TASK BRIEF: When a line of the entries contains "perturbations", please list that line.

.....

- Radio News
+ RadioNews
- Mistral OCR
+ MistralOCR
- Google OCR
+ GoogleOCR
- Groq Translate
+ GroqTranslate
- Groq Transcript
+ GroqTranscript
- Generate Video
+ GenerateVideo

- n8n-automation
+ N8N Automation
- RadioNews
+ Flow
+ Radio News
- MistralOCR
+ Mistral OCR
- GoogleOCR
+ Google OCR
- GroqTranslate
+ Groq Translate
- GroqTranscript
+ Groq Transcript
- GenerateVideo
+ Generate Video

.....

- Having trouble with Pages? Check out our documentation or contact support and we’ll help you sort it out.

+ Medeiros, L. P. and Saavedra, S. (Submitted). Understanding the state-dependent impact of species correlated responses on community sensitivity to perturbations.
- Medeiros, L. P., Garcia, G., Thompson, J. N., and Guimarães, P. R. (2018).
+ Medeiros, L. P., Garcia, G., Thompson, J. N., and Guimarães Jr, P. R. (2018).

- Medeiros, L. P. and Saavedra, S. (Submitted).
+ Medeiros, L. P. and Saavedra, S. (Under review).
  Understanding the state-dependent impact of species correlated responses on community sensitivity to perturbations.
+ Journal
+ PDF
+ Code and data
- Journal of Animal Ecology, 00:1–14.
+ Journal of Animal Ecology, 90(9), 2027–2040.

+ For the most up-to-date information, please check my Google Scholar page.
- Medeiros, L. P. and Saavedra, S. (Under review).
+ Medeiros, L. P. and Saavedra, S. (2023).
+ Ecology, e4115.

.....

RESPONSE:
+ Medeiros, L. P. and Saavedra, S. (Submitted). Understanding the state-dependent impact of species correlated responses on community sensitivity to perturbations.
  Understanding the state-dependent impact of species correlated responses on community sensitivity to perturbations.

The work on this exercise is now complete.